I want to get the children activities which meet a few conditions, together with a column from the parent row. My current working query is this:
WITH
activities_to_check_for_parentId AS (
SELECT *
FROM activities child
WHERE deletedAt IS NULL
AND sourceParentId IS NOT NULL
AND conversationId IS NULL
)
SELECT
parent.id,
child.*
FROM activities parent
JOIN activities_to_check_for_parentId child
ON parent.sourceId = child.sourceParentId
WHERE parent.sourceParentId is NULL
This works and gives me what I need, but it is taking over 20 seconds in a 100 million rows dataset, using an EC2 instance with 16 CPUs and maxed out gp3 volume. I am looking for any suggestions to make the query faster, other than filtering by timestamp.
This type of queries can vary a lot depending on the data distribution, but very likely we can improve the query by using in this case a window function rather than a join. We can simulate some data to populate the table using row generators.
INSERT BATCH 50000000 INTO activities
SELECT
x AS id,
timestamp_sequence(
to_timestamp('2024-01-01', 'yyyy-MM-dd'),
100000L -- 100 milliseconds per row for incremental timestamps
) AS timestamp,
x AS sourceId, -- Unique `sourceId` for up to 1 billion rows
CASE WHEN x > 100000 THEN x - rnd_int(1, 99999, 0) ELSE NULL END AS sourceParentId, -- Ensures parent exists before child
CASE WHEN rnd_double() > 0.5 THEN rnd_long(1, 1000, 0) ELSE NULL END AS conversationId, -- Randomized with a 50% chance
CASE WHEN rnd_double() > 0.9 THEN timestamp_sequence(to_timestamp('2025-01-01', 'yyyy-MM-dd'), 86400000000000) ELSE NULL END AS deletedAt, -- 10% chance for deletion
rnd_symbol('message', 'comment', 'reaction', 'update', 'task') AS activity_type -- Random activity type
FROM long_sequence(1000000000, 123456789, 987654321) x;
In this case I am generating a dataset with 1,000,000,000 rows, and with 100K different parentIds. Note this is pseudo random, so real life distribution might change quite a bit.
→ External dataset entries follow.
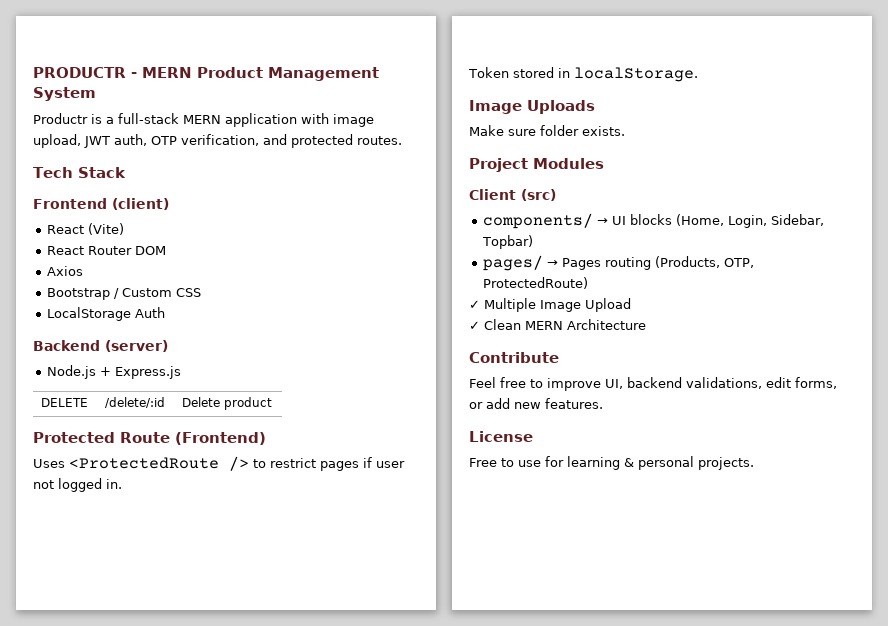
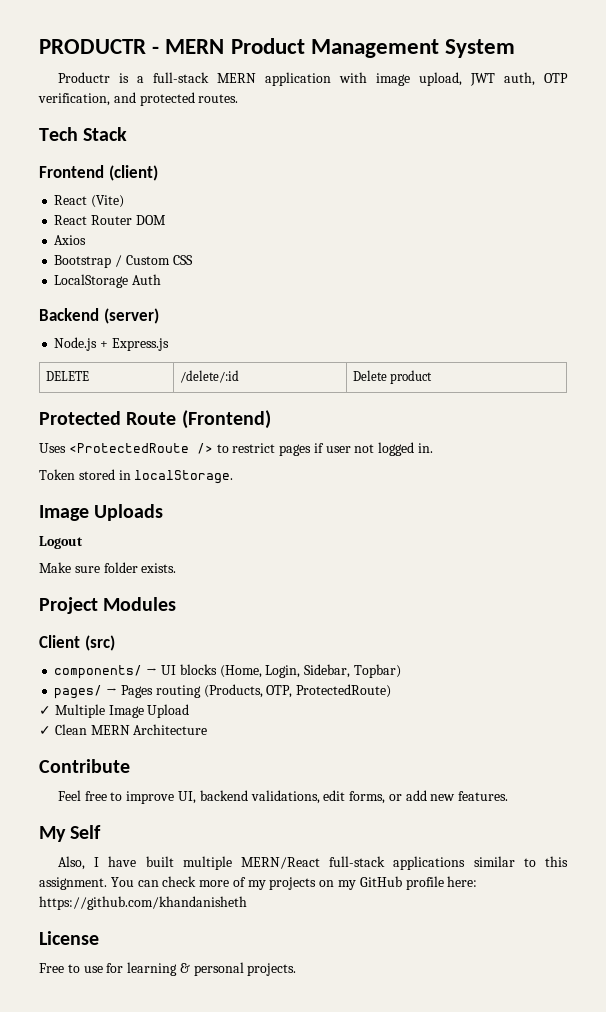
+ Logout
+ My Self
+ Also, I have built multiple MERN/React full-stack applications similar to this assignment. You can check more of my projects on my GitHub profile here: https://github.com/khandanisheth

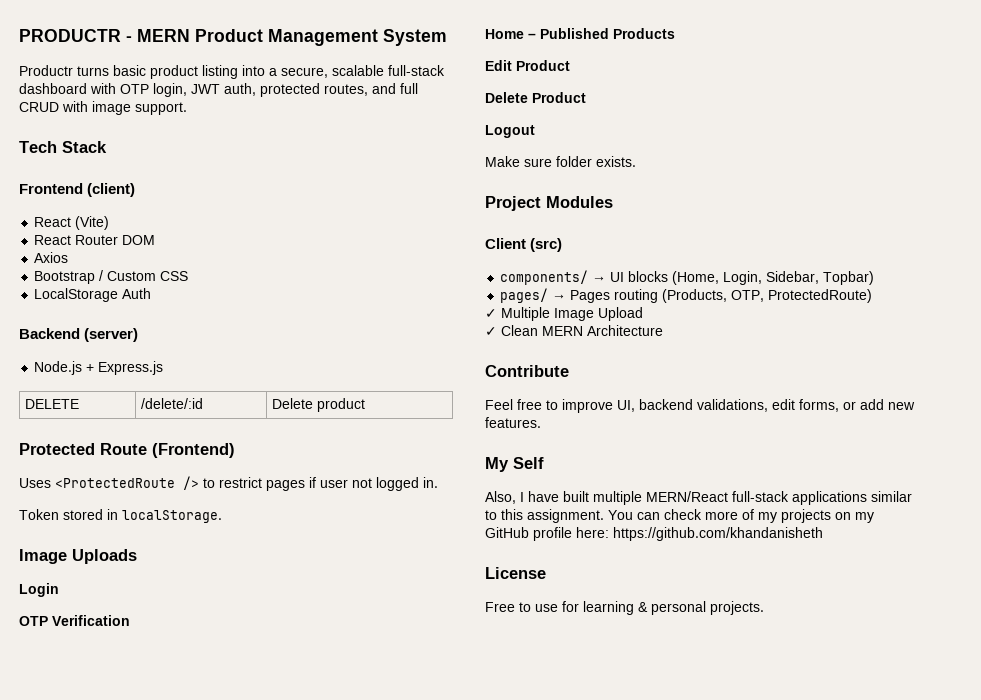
- Productr is a full-stack MERN application with image upload, JWT auth, OTP verification, and protected routes.
+ Productr turns basic product listing into a secure, scalable full-stack dashboard with OTP login, JWT auth, protected routes, and full CRUD with image support.
+ Login
+ OTP Verification
+ Home – Published Products
+ Edit Product
+ Delete Product

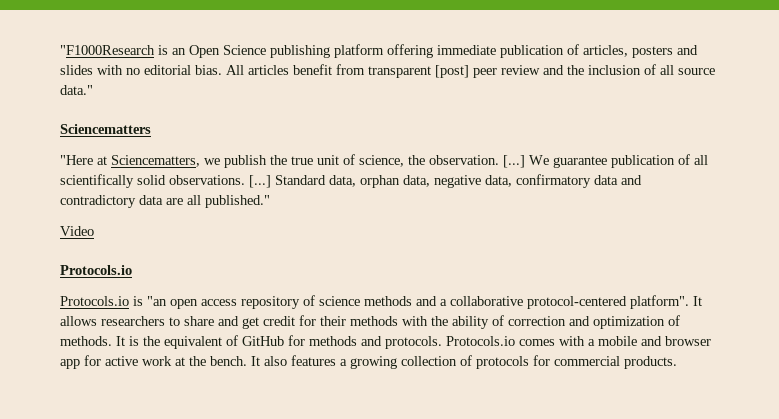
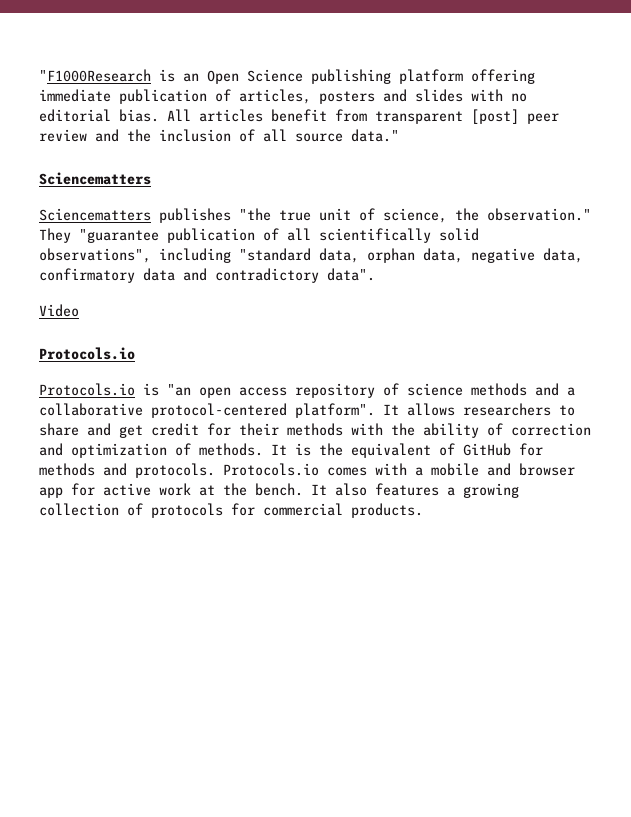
- "Here at Sciencematters, we publish the true unit of science, the observation. [...] We guarantee publication of all scientifically solid observations. [...] Standard data, orphan data, negative data, confirmatory data and contradictory data are all published."
+ Sciencematters publishes "the true unit of science, the observation." They "guarantee publication of all scientifically solid observations", including "standard data, orphan data, negative data, confirmatory data and contradictory data".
After a few minutes the table is created and ready to be queried.
WITH act AS (
select timestamp, id, sourceId,
coalesce(sourceParentId, sourceId) as sourceParentId,
conversationId, deletedAt, activity_type
FROM activities
WHERE sourceParentId is NULL OR
( deletedAt IS NULL
AND sourceParentId IS NOT NULL
AND conversationId IS NULL
)
)
select first_value(id) over(partition by sourceParentId order by timestamp),
* from act
ORDER BY timestamp ASC;
What I am doing here is to use a window function to PARTITION rows by parentId. I need to include the parent in the group (so I can get the extra column we want), so I am doing coalesce(sourceParentId, sourceId) as sourceParentId
. Now I can already use the first_value
window function to get the id
column from the first row in each group, which should be the parent (as timestamp will always be earlier than any children).
On a 16 cpu EC2 instance this is taking ~5.8 seconds in the cold run, and 800ms in the hot run after data has been lifted from disk in subsequent queries.